SINGAPORE – An algorithm rolled out by the government in an Indian state to verify welfare claimants has been “killing off” its citizens.

Now, those erroneously declared dead by the system are going to extraordinary lengths to prove that they are still alive.

A report that ran in the news network Al Jazeera took up the story of 102-year-old Dhuli Chand, who had to put together a mock wedding procession just to prove to officials in his town in the north Indian state of Haryana that he was, in fact, not dead yet.

During his wedding procession, he sat on a chariot holding a placard declaring, in the local dialect, “thara foofa zinda hai”, or “your uncle is still alive”.

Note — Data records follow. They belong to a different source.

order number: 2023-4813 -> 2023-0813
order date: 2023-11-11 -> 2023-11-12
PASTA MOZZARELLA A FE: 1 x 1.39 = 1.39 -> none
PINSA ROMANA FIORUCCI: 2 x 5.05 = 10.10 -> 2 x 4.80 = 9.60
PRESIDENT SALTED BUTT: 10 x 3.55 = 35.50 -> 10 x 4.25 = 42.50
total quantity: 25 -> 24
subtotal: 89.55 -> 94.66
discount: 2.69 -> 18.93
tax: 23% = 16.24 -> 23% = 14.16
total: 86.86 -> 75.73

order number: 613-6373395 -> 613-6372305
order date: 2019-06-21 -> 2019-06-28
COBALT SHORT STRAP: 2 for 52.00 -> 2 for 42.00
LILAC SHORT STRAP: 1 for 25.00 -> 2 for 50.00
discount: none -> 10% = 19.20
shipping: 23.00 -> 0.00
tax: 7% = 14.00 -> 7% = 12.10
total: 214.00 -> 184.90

He had to organise this elaborate display after he suddenly stopped receiving his monthly pension of about 2,750 rupees (S$44) six months earlier because he was declared “dead” in government records.

The bureaucratic snafu happened after Haryana began using the Family Identity Data Repository or the Parivar Pehchan Patra (PPP) database to determine the eligibility of welfare claimants.

Misbehaving algorithm

The PPP is an exclusive eight-digit identifier assigned to each family within the state.

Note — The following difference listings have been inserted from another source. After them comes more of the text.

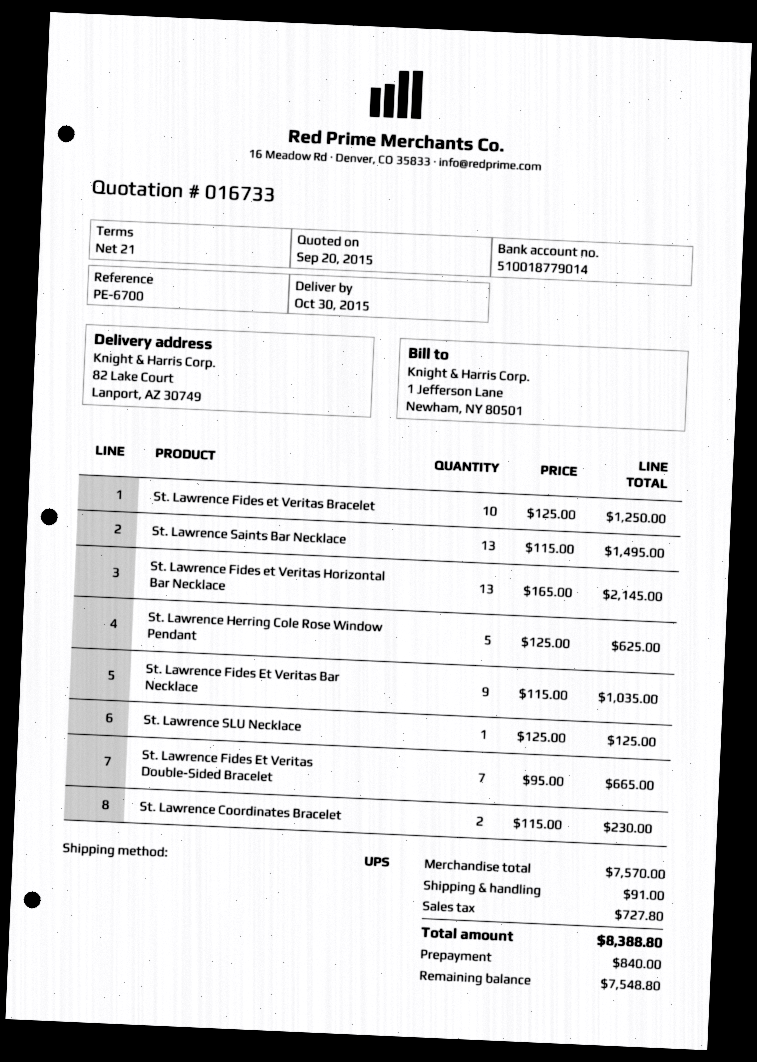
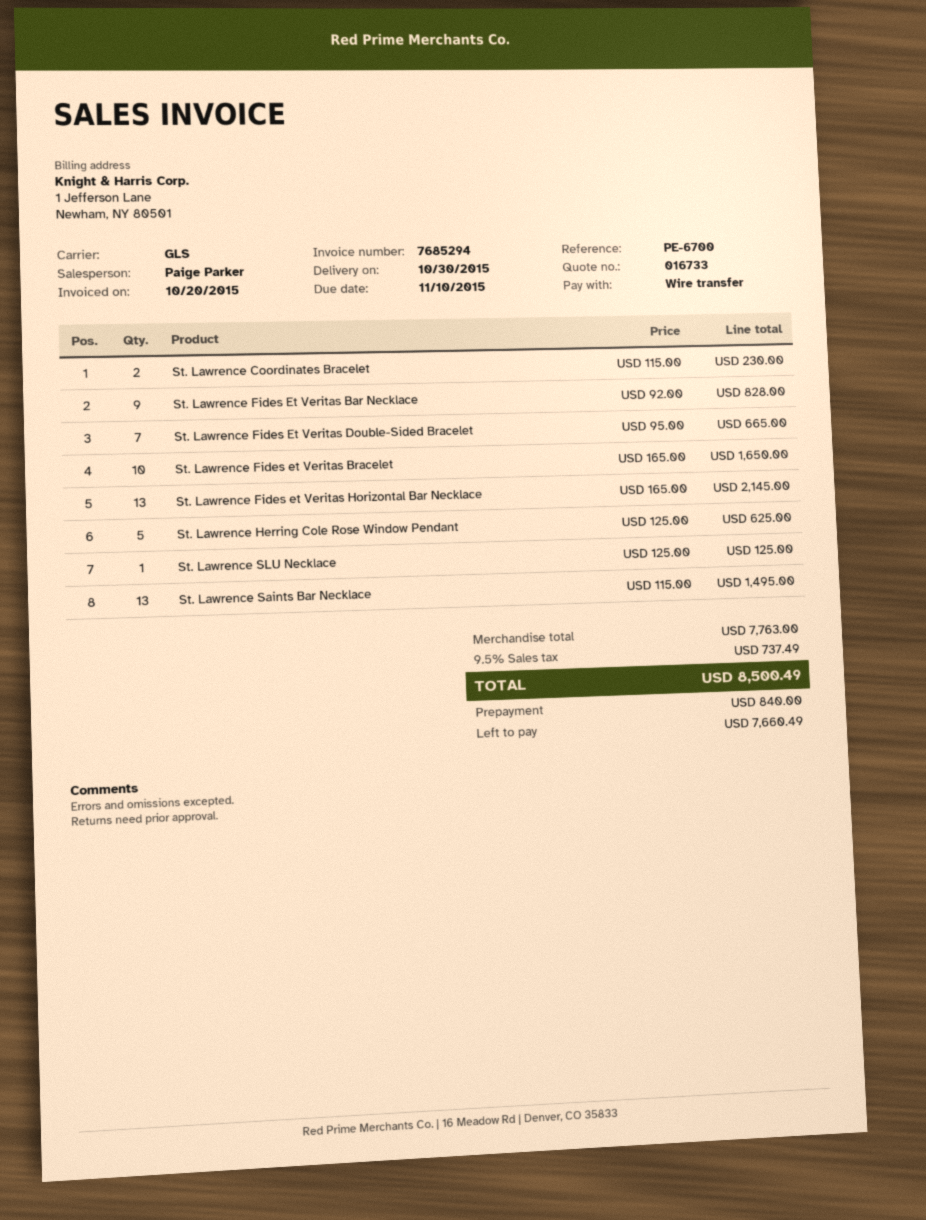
shipping method: UPS -> GLS
St. Lawrence Fides et Veritas Bracelet: 10 x 125.00 = 1250.00 -> 10 x 165.00 = 1650.00
St. Lawrence Fides Et Veritas Bar Necklace: 9 x 115.00 = 1035.00 -> 9 x 92.00 = 828.00
subtotal: 7570.00 -> 7763.00
shipping: 91.00 -> none
tax: 727.80 -> 737.49
total: 8388.80 -> 8500.49
balance: 7548.80 -> 7660.49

It contains vital information such as birth and death records, marriage details, employment history, property ownership and income tax data.

It is meant to verify eligibility for welfare programmes.

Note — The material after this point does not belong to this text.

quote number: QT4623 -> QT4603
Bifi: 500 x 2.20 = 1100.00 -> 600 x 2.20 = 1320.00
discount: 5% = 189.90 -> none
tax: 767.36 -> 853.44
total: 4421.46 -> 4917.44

But PPP wrongly marked Mr Chand as dead, and officials refused to rectify the error even after he met them repeatedly.

“We went to the district offices at least 10 times, out of which five times he (Chand) also accompanied us,” Mr Chand’s grandson Naresh told Al Jazeera.

“Even after several attempts to get this anomaly corrected at the government offices, and after filing a grievance complaint on the chief minister’s portal, nothing happened,” he said.

It took a wedding procession before the state’s officials finally conceded to release Mr Chand’s pension.

Al Jazeera said Mr Chand’s case is not an isolated one.

Some 277,115 elderly citizens and 52,479 widows were declared dead and lost their pensions since the PPP was rolled out in Haryana in 2020, according to data obtained by Al Jazeera.

But several thousands were actually still alive, and they had to navigate a maze of red tape before they could have their information corrected.

‘Single source of truth’

State officials insist the programme remains an effective tool in processing welfare claims.

“PPP was easing and improving the delivery of services to the right beneficiaries and preventing leakages through the use of artificial intelligence and machine learning. The interlinking of different databases was done to get an integrated database which was the ‘single source of truth’,” Ms Sofia Dahiya, secretary of the Citizen Resources Information Department that handles the functioning of PPP, told Al Jazeera.

After Mr Chand’s “wedding procession” hit the headlines, thousands thronged the district offices of Haryana’s social welfare department.

In response, the government opened grievance redressal camps across Haryana to review PPP data.

Haryana Chief Minister Manohar Lal Khattar has revealed that out of the total 63,353 beneficiaries whose old-age pensions were halted based on PPP data, 44,050 were later found to be eligible.

Mr Khattar said the government has since corrected most of the erroneous records.

But media reports suggest that errors still persist.